With the annual NHL Entry Draft set to take place later this month, this writer was reminded of one of the funniest stories in NHL draft history, which happened to involved the Buffalo Sabres: the Legend of Taro Tsujimoto.
If you have not hear the story, man is it a good one. The year was 1974 and the Buffalo Sabres were on the clock in the 11th round of the NHL Entry Draft. Now, the draft was not as highly covered by media as it is today. In fact, teams wanted to keep the event secretive, for the most part, to prevent the upstart, rival World Hockey Association from snatching their picks. So there were pretty much two options. The first, was to hold the draft in a single location that all teams could attend. However, this was not the option taken in 1974. Instead, option two, the draft was held via teleconference. At the time, the Buffalo Sabres General Manager was Punch Imlach and well, Imlach was not know for his patience. To him players who were being selected in the later rounds had little to no chance of making the NHL.

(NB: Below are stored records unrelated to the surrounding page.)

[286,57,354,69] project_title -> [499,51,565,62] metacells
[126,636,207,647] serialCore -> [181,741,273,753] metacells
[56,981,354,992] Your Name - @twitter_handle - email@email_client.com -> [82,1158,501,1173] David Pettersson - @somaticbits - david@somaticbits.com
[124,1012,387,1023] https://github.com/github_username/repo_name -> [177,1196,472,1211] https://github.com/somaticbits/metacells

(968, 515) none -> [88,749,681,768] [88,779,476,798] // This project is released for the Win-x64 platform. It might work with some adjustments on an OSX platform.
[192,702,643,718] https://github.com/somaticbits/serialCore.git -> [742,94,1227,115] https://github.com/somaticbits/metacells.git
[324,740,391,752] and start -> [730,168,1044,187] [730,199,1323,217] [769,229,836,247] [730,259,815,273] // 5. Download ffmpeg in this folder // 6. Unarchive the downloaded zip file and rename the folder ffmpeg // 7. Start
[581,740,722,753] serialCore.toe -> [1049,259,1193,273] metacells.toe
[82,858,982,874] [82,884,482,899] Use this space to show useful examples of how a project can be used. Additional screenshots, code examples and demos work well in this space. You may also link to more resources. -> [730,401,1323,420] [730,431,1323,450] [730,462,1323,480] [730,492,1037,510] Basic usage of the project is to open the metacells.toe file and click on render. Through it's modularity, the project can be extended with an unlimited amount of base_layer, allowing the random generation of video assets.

So, Imlach thought he would pull a little practical joke on the league and it’s commissioner, Clarence Campbell. With the 183rd pick in the 11th round of the draft, Imlach selected Taro Tsujimoto, a skilled playmaker and the star of the Tokyo Katanas of the Japanese Hockey League.
Now red flags should have raised immediately, yet this was a time in the NHL where scouts were starting to find talent in places like Europe, so a player like Tsujimoto, while even more exotic, was not out of the realm of possibility. None of the other teams had heard of Tsujimoto or the Tokyo Katanas, yet the NHL did not want to disagree with the Sabres General Manager and so they officially registered it.

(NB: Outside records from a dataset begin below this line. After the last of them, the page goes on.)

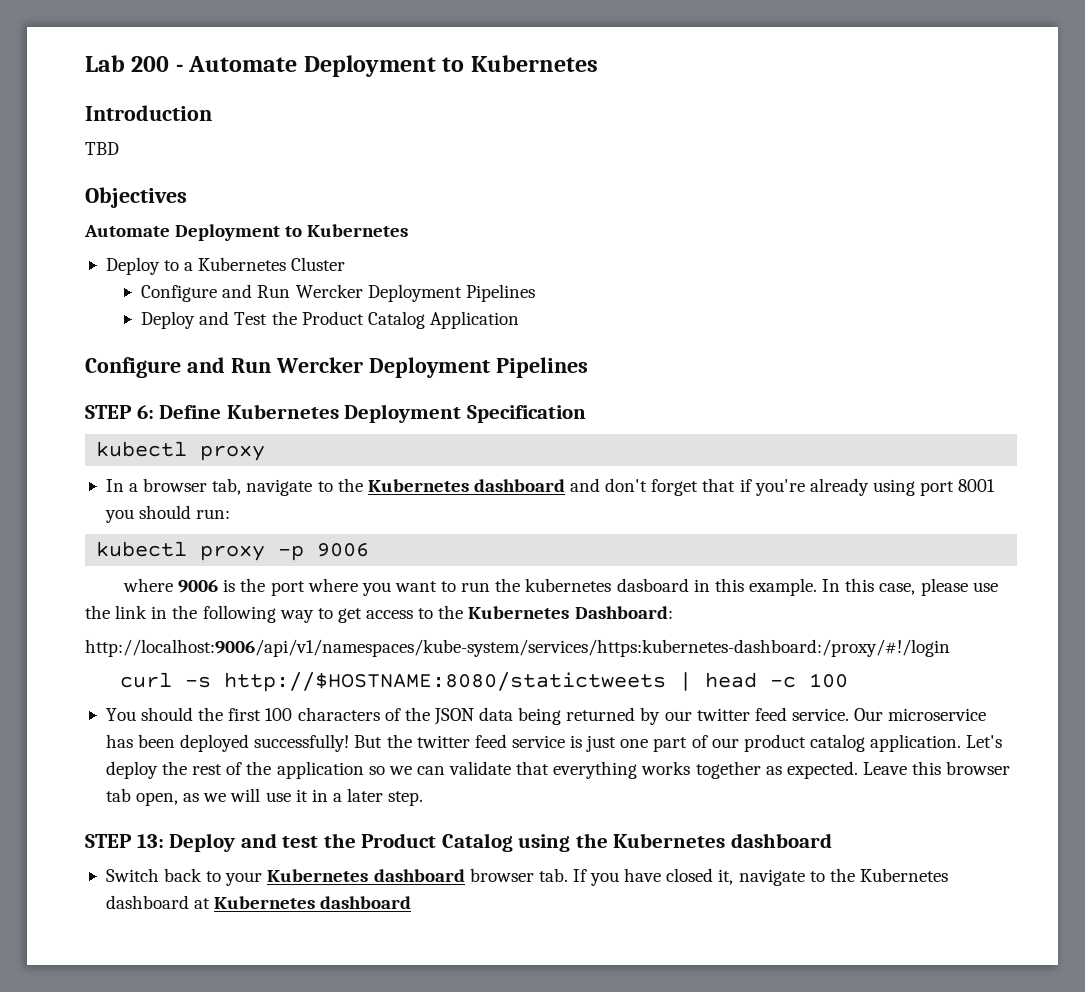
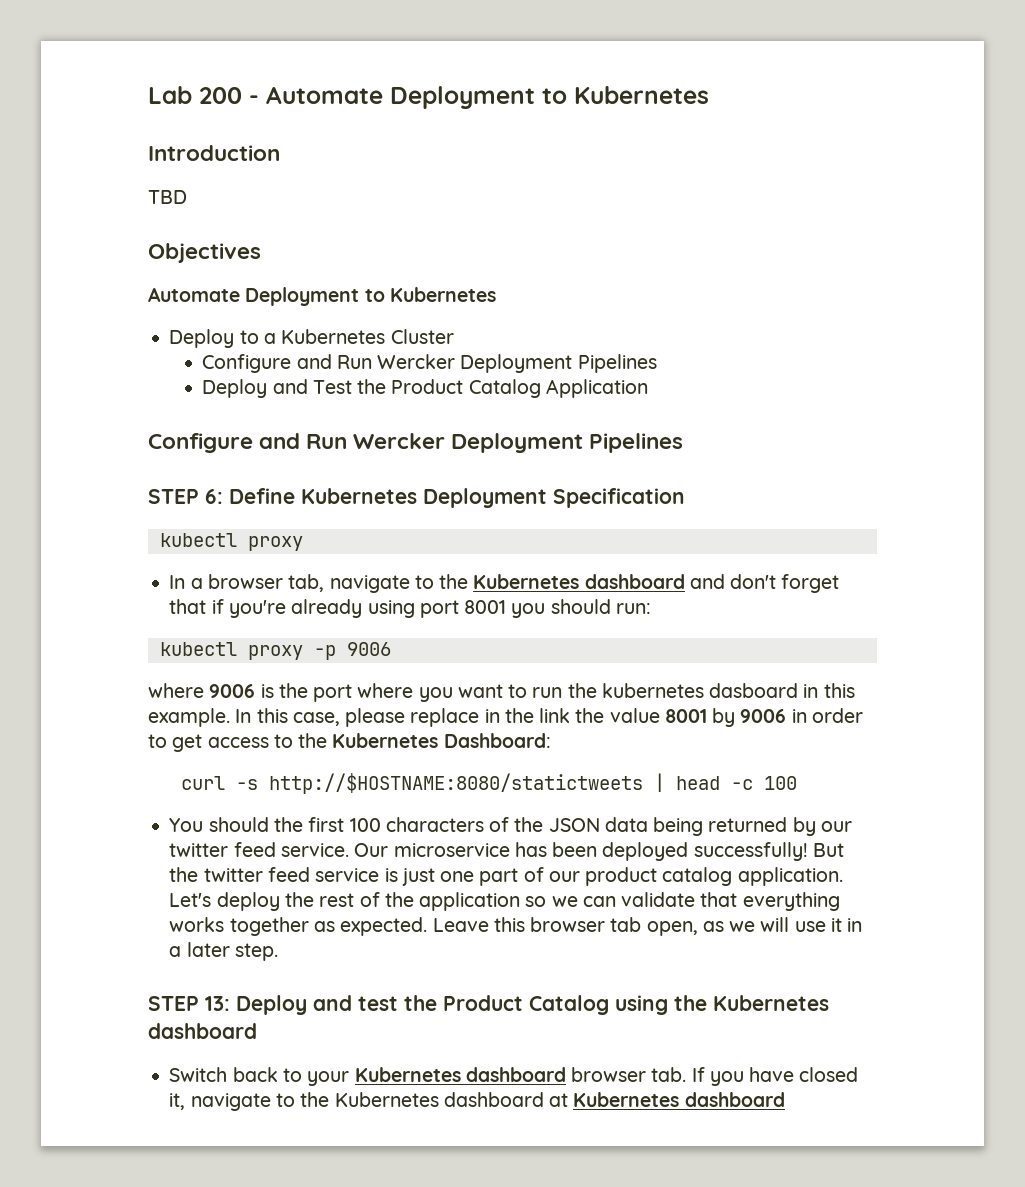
[972,582,998,592] [85,605,314,623] use the link in the following way -> [410,708,863,727] replace in the link the value 8001 by 9006 in order
[85,639,950,657] // http://localhost:9006/api/v1/namespaces/kube-system/services/https:kubernetes-dashboard:/proxy/#!/login -> (551, 740) none

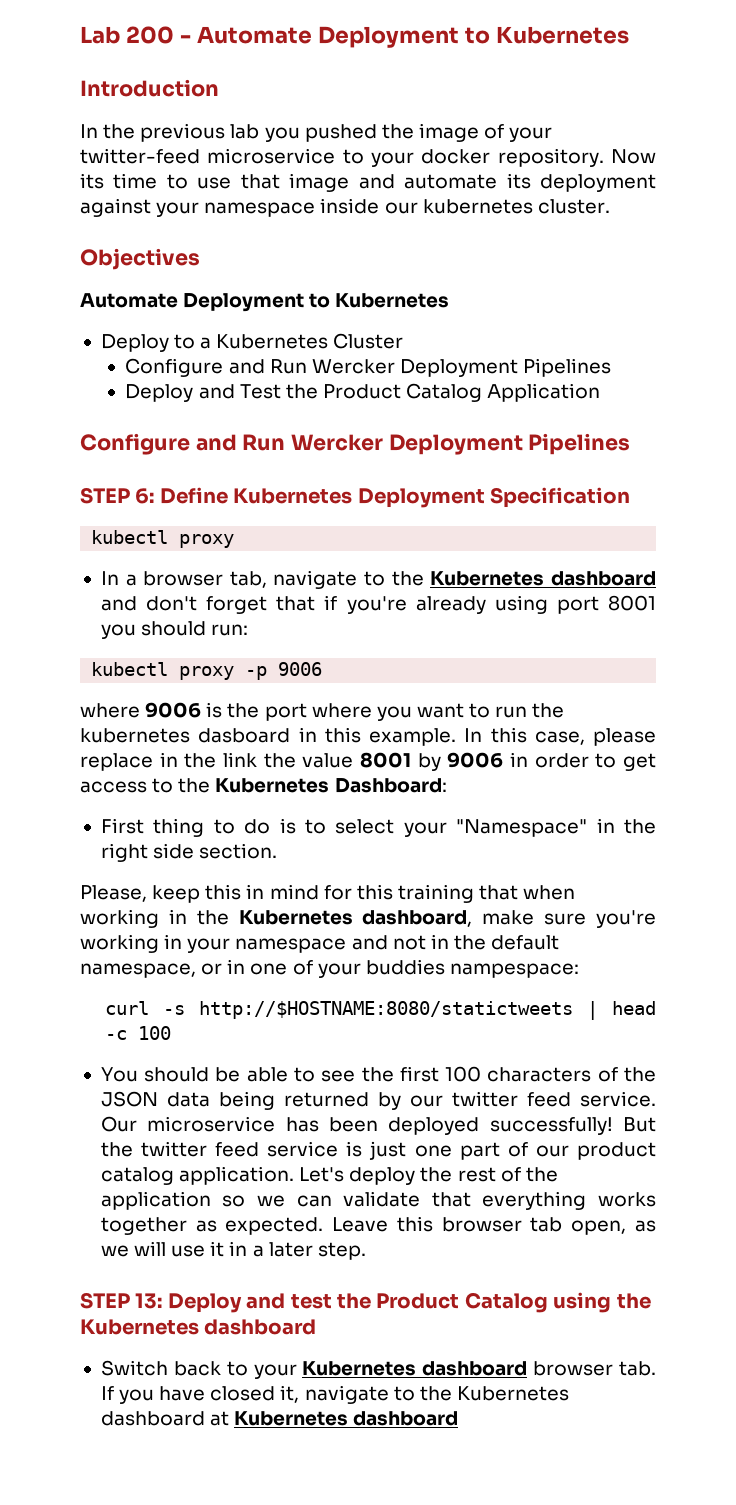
[148,190,187,204] TBD -> [80,123,553,142] [80,148,656,167] [80,173,657,192] [80,198,610,217] In the previous lab you pushed the image of your twitter-feed microservice to your docker repository. Now its time to use that image and automate its deployment against your namespace inside our kubernetes cluster.
(551, 740) none -> [100,818,656,837] [100,843,278,862] [80,884,576,903] [80,909,657,928] [80,934,560,953] [80,959,579,978] // First thing to do is to select your "Namespace" in the right side section. // Please, keep this in mind for this training that when working in the Kubernetes dashboard, make sure you're working in your namespace and not in the default namespace, or in one of your buddies nampespace:
(269, 824) none -> [215,1067,356,1082] be able to see

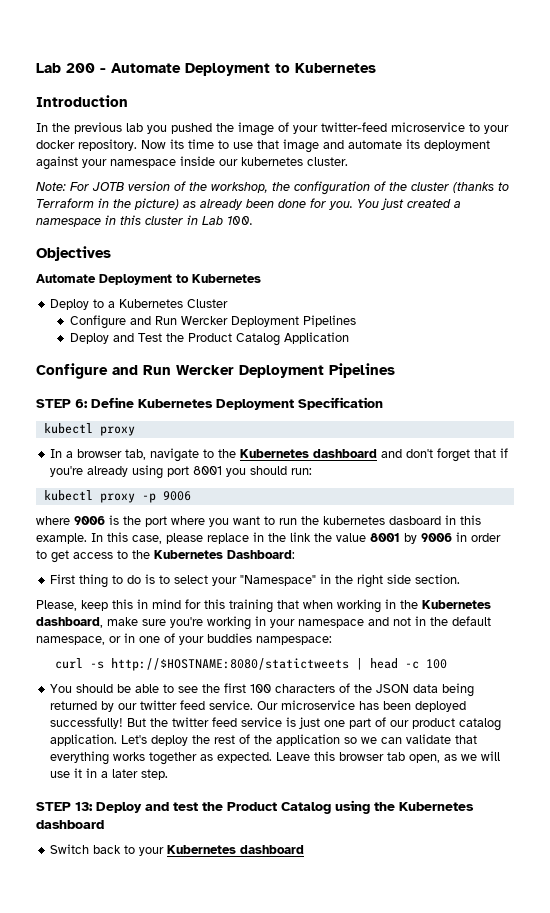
(610, 206) none -> [36,181,509,195] [36,198,461,210] [36,215,253,227] // Note: For JOTB version of the workshop, the configuration of the cluster (thanks to Terraform in the picture) as already been done for you. You just created a namespace in this cluster in Lab 100.
[533,1361,656,1376] [100,1385,569,1404] [100,1411,459,1426] browser tab. If you have closed it, navigate to the Kubernetes dashboard at Kubernetes dashboard -> (305, 849) none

The best part of this “pick” and, the skepticism it received, was that the player and even the team didn’t exist Not only was the player completely made up by Imlach but so was the team, as Tokyo would not receive a team until 1984. The Japanese Hockey League however, did exist as Japan has one of the oldest professional leagues dating back to 1920.

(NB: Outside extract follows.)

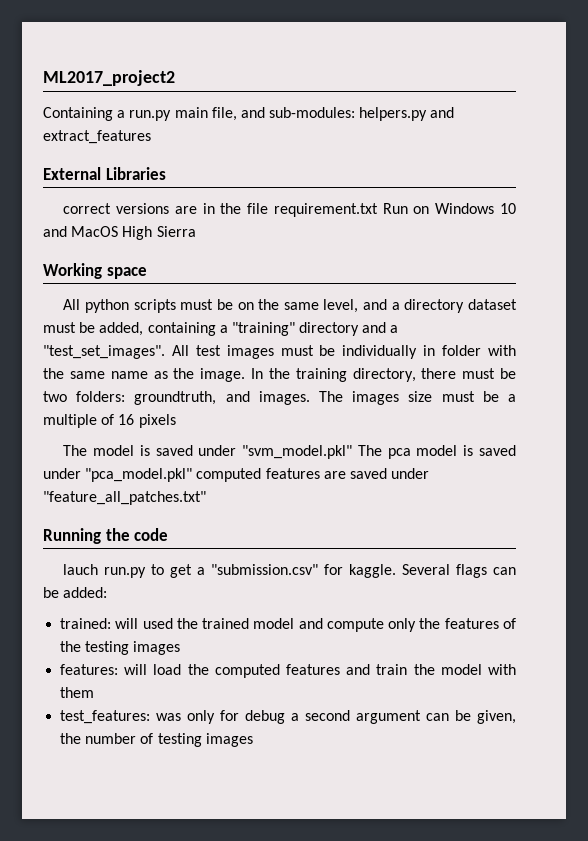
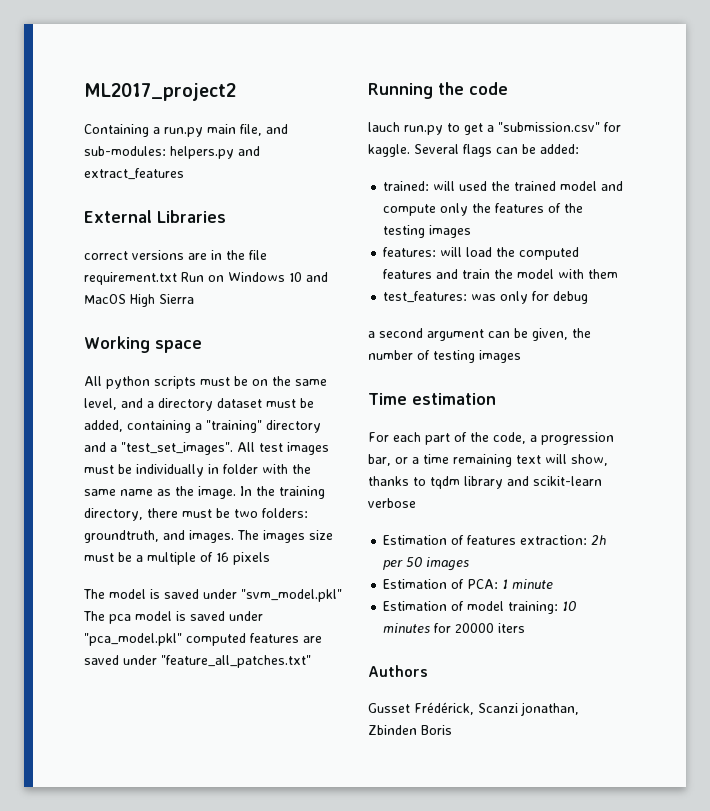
(286, 717) none -> (589, 297) //
(253, 740) none -> [368,393,496,405] [368,432,614,445] [368,454,608,467] [368,476,602,489] [368,498,416,508] [383,535,607,545] [383,557,470,571] [383,579,554,589] [383,601,577,614] [383,623,526,633] [368,665,428,677] [368,702,579,716] [368,725,452,735] // Time estimation // For each part of the code, a progression bar, or a time remaining text will show, thanks to tqdm library and scikit-learn verbose // Estimation of features extraction: 2h per 50 images // Estimation of PCA: 1 minute // Estimation of model training: 10 minutes for 20000 iters // Authors // Gusset Frédérick, Scanzi jonathan, Zbinden Boris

The story goes that Imlach sent one of the team’s secretaries to look in a Buffalo phone book for a common Japanese last name and the result was Tsujimoto. As for the first name, one report is that Taro is roughly translated into Sabre. The team, following along similar lines, Katana is a Japanese sword so you compare that to Sabre and you have your team name. Imlach deserves a ton of credit for this hoax as it was very well thought through.
Eventually, Imlach had to come clean and announce that the player did not exist and would not be coming to the Buffalo Sabres. This didn’t make Campbell too happy and the pick was later switched to invalid.
As a result of Imlach’s joke, many NHL publications have Tsujimoto’s name listed. But even though he never existed, his legend lives on. For starters, in 2011, NHL trading card company Panini created a trading card of Tsujimoto. Both the league and NHL were on board for this idea and the card was fabricated. Yet it goes farther than that. Not only is the legend an inside joke among Sabres fans and people who work with the team, but Tsujimoto can be found on Twitter, with 358 followers, on Facebook, with 91 likes, on Tumblr and he even has a profile on Elite Prospects. It is fair to say that many have not forgotten the legend of Tsujimoto.
Could It Happen Today?
What needs to be understood about the Tsujimoto hoax is that it happened at a different time. Now a days, the NHL draft is so well scouted that every player taken, and even many passed over, have been scouted in depth.
In addition, social media plays a huge role in today’s draft. The second a prospect is selected, fans of a team are quick to tweet or post or YouTube the player.
So while the idea of a current general manager playing a similar joke would be equally hilarious, it is very unlikely. However, with the draft nearing, it does bring a great opportunity to think about the joke that Imlach played in 1974 that will forever be remembered as the Legend of Taro Tsujimoto.